L'agence de presse publique russe Ria Novosti interdite en Ukraine

L'agence de presse publique russe Ria Novosti interdite en Ukraine
Le bâtiment où se trouve le bureau de l'agence publique russe Ria Novosti à Kiev, le 15 mai 2018

AFP, publié le jeudi 24 mai 2018 à 16h07

L'Ukraine a interdit jeudi à l'agence de presse publique russe Ria Novosti d'opérer sur son territoire dans le cadre de nouvelles sanctions visant Moscou, une semaine après l'arrestation d'un responsable de l'agence à Kiev, inculpé pour "haute trahison".

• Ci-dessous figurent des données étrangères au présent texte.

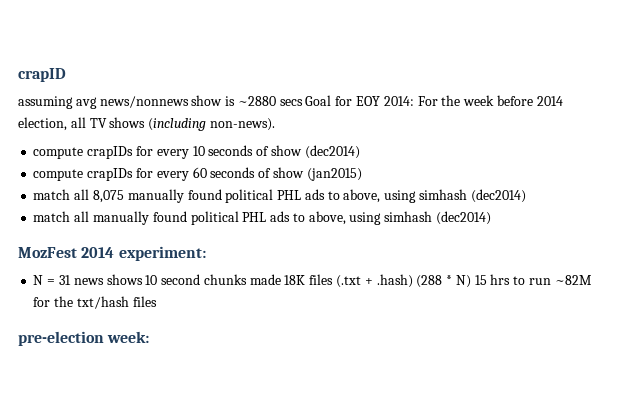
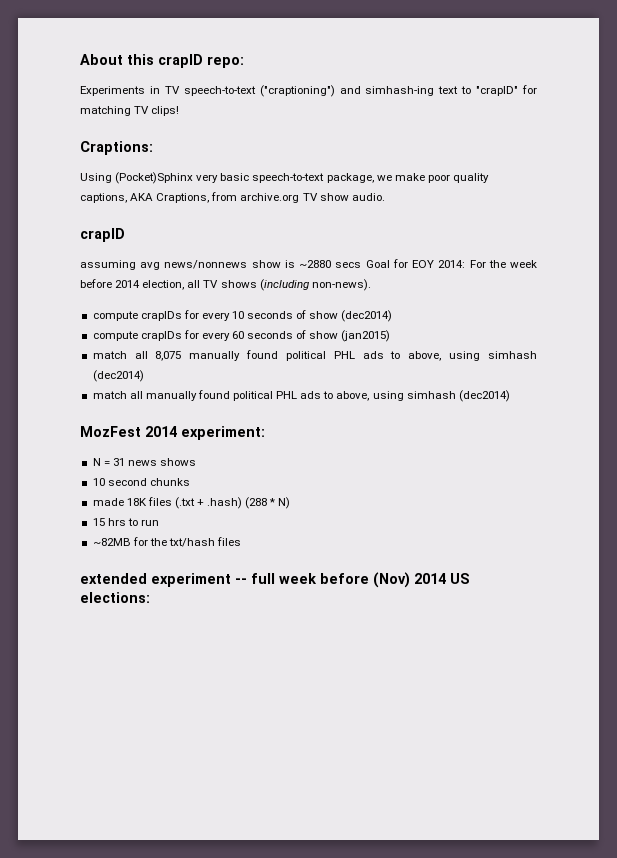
(18, 75) none -> [80,54,244,68] [80,85,537,97] [80,106,180,116] [80,141,153,155] [80,172,489,184] [80,192,385,203] About this crapID repo: // Experiments in TV speech-to-text ("craptioning") and simhash-ing text to "crapID" for matching TV clips! // Craptions: // Using (Pocket)Sphinx very basic speech-to-text package, we make poor quality captions, AKA Craptions, from archive.org TV show audio. //
(143, 279) none -> (197, 462) //
(247, 279) none -> (190, 482) //
(471, 281) none -> (291, 503) //
[554,275,592,285] ~82M -> [92,538,131,546] // ~82MB
[18,331,150,346] pre-election week: -> [80,572,470,588] [80,592,150,603] extended experiment -- full week before (Nov) 2014 US elections:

Ria Novosti et Interselekt, l'entreprise qui gère les activités économiques de l'agence à Kiev, ont été ajoutées pour une durée de trois ans à la liste noire du Conseil national de sécurité et de défense, publiée sur le site internet de la présidence ukrainienne.

Ces sanctions comprennent le blocage des avoirs, des télécommunications utilisées par l'agence et du site internet ukrainien de Ria Novosti.

Le ministère russe des Affaires étrangères s'est dit dans un communiqué "scandalisé" par cette décision, la qualifiant de "nouveau geste de censure politique" et de "tentative de priver de force la population de la possibilité d'obtenir des informations impartiales et objectives sur ce qu'il se passe dans le pays".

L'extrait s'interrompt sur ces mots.